Pada akhir Agustus 2020, Kementerian Perdagangan menerbitkan Peraturan Menteri Perdagangan Nomor 68 Tahun 2020 tentang Ketentuan Impor Alas Kaki, Elektronik, dan Sepeda Roda Dua dan Roda Tiga. Kebijakan itu dikeluarkan untuk menekan banjir impor barang konsumsi di golongan tersebut.
Kementerian Perdagangan mencatat, pada Mei-Juni 2020, terjadi kenaikan impor barang konsumsi hingga 50,64 persen untuk produk tank, makanan-minuman, alas kaki, dan elektronik. Di samping itu, ada juga barang lain yang nilai pertumbuhannya di atas 70 persen.

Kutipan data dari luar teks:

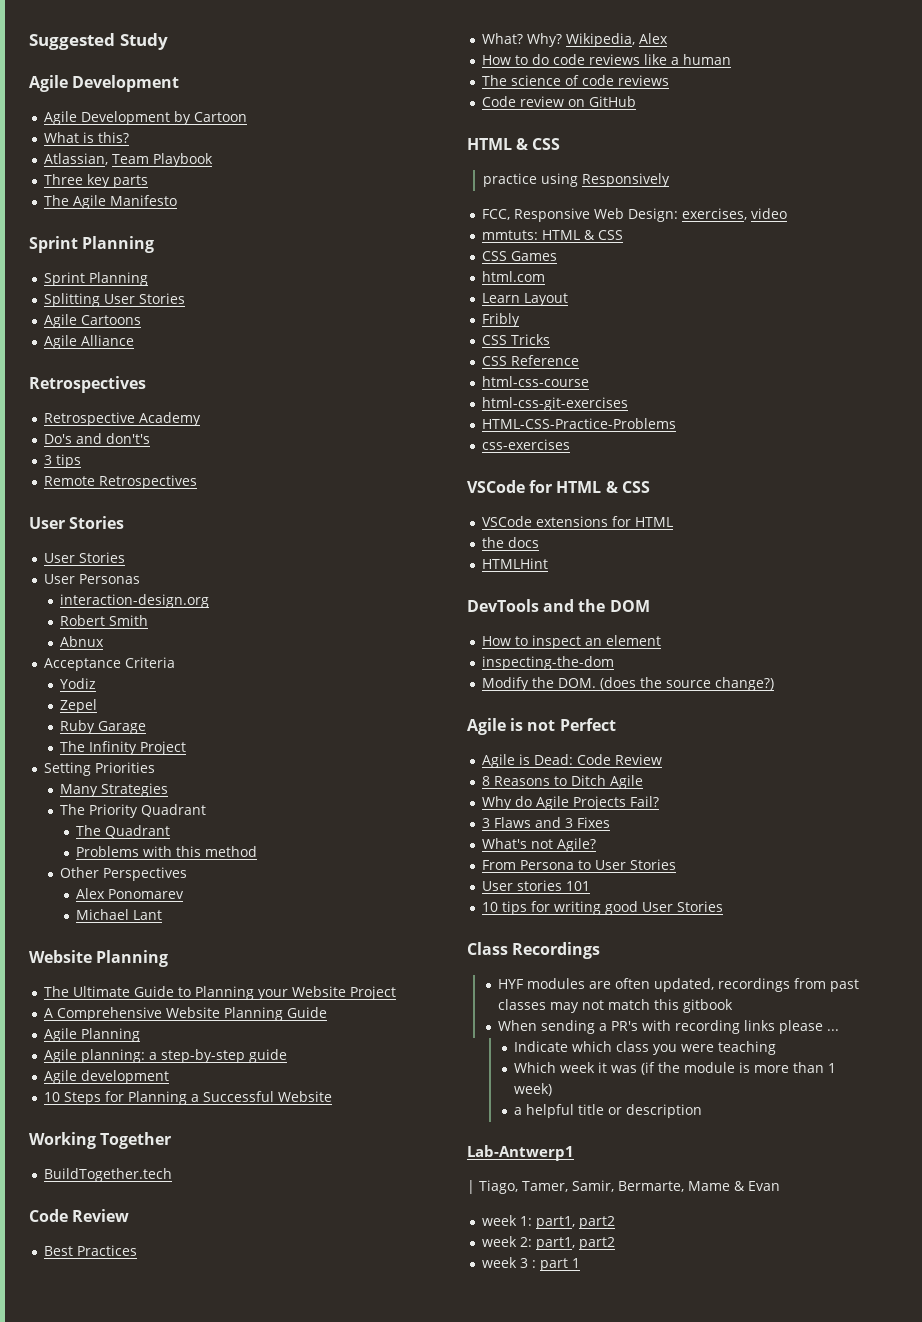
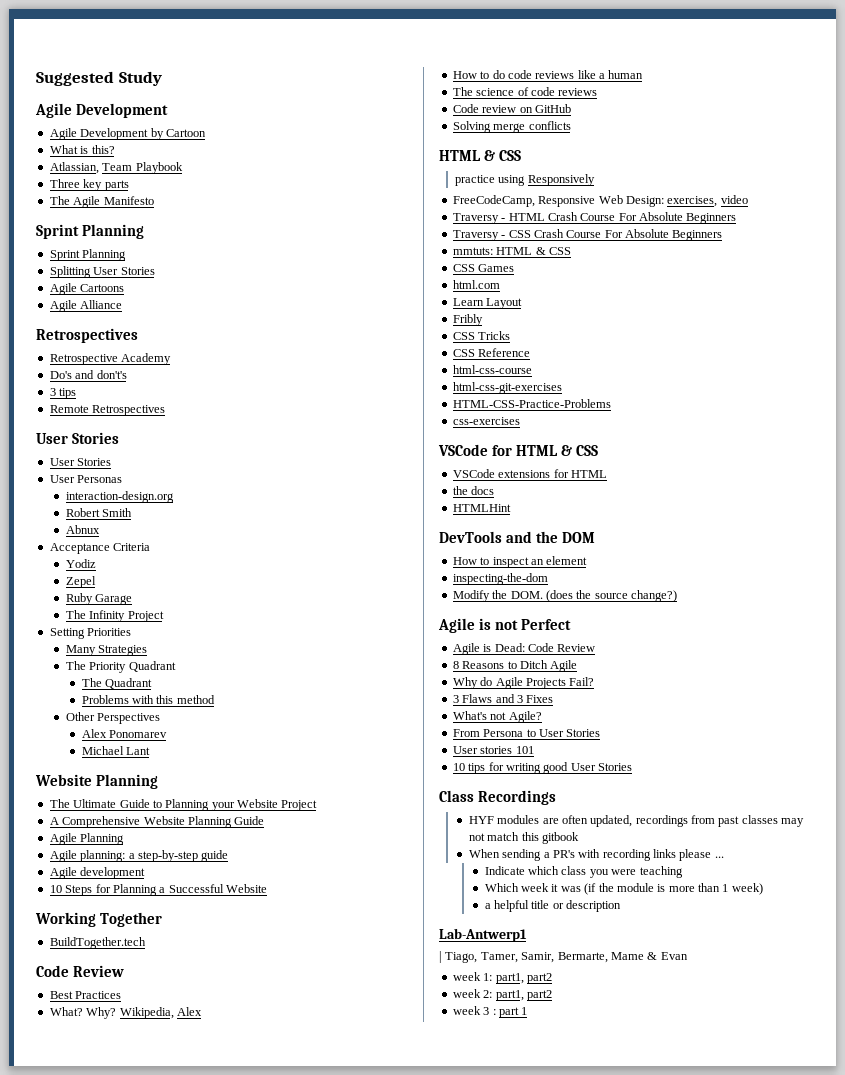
(636, 101) none -> [452,121,571,133] // Solving merge conflicts
[481,209,510,220] FCC, -> [452,195,535,207] FreeCodeCamp,
(787, 213) none -> [452,212,737,224] [452,229,723,241] // Traversy - HTML Crash Course For Absolute Beginners // Traversy - CSS Crash Course For Absolute Beginners

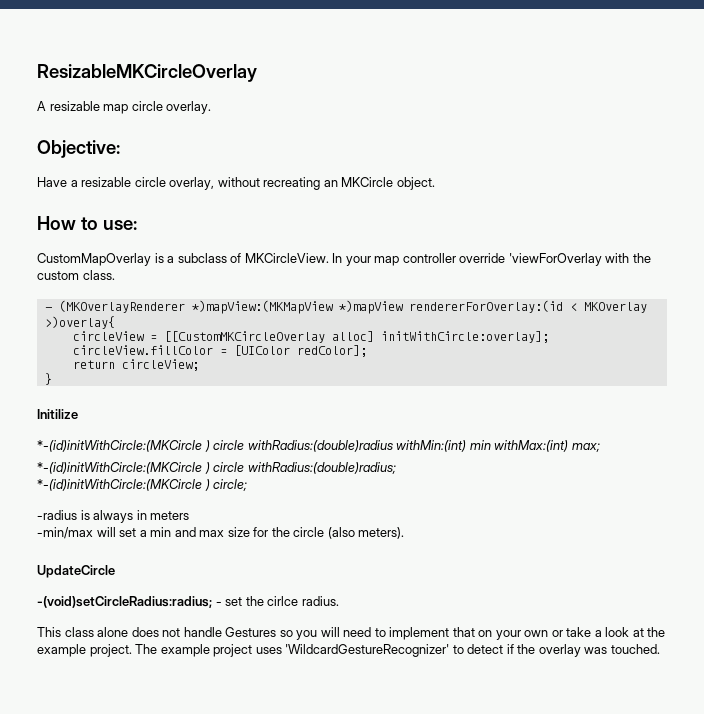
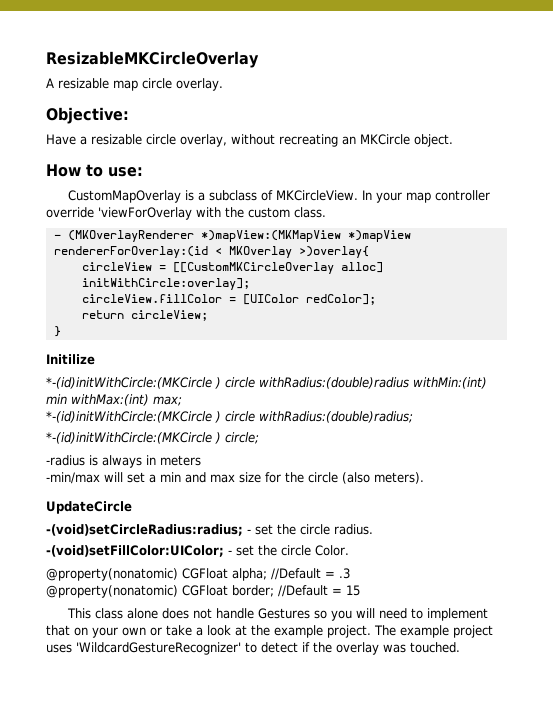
[267,596,299,606] cirlce -> [300,524,330,535] circle
(339, 601) none -> [46,545,349,557] [46,568,350,581] [46,585,360,598] // -(void)setFillColor:UIColor; - set the circle Color. // @property(nonatomic) CGFloat alpha; //Default = .3 // @property(nonatomic) CGFloat border; //Default = 15

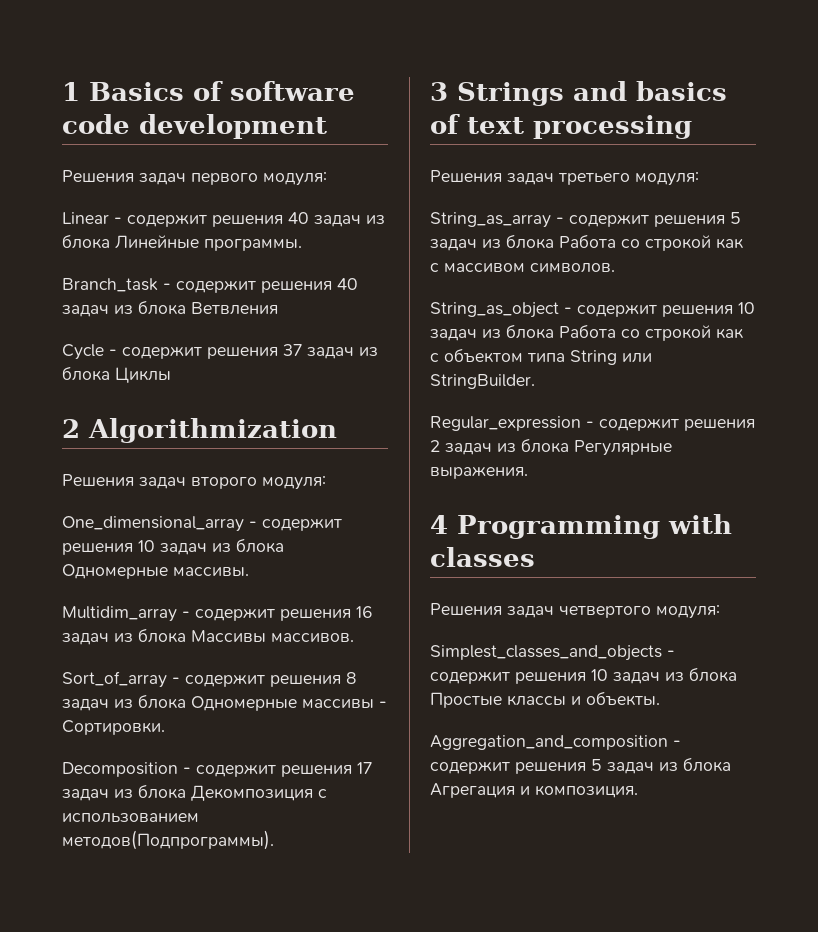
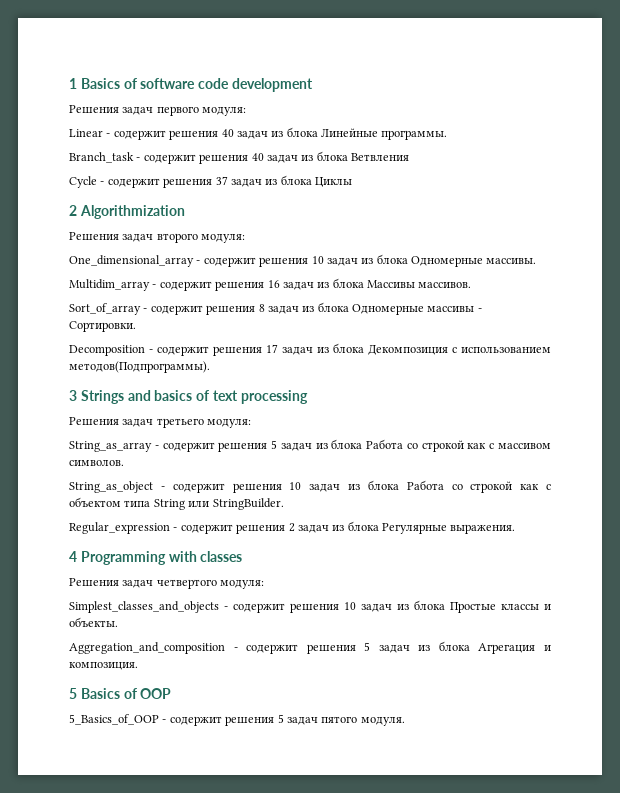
(638, 791) none -> [69,688,172,699] [69,714,405,726] // 5 Basics of OOP // 5_Basics_of_OOP - содержит решения 5 задач пятого модуля.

Dalam permendag baru, para pelaku usaha wajib memiliki persetujuan impor dan laporan surveyor (LS) sebagai syarat mengimpor. Sebelumnya, mengacu pada peraturan lama, pengusaha alas kaki dan elektronik cukup memiliki LS dan melewati mekanisme pemeriksaan dokumen impor setelah melewati kawasan pabean. Untuk komoditas sepeda, sebelum ini tidak ada aturan tata niaga impor secara khusus.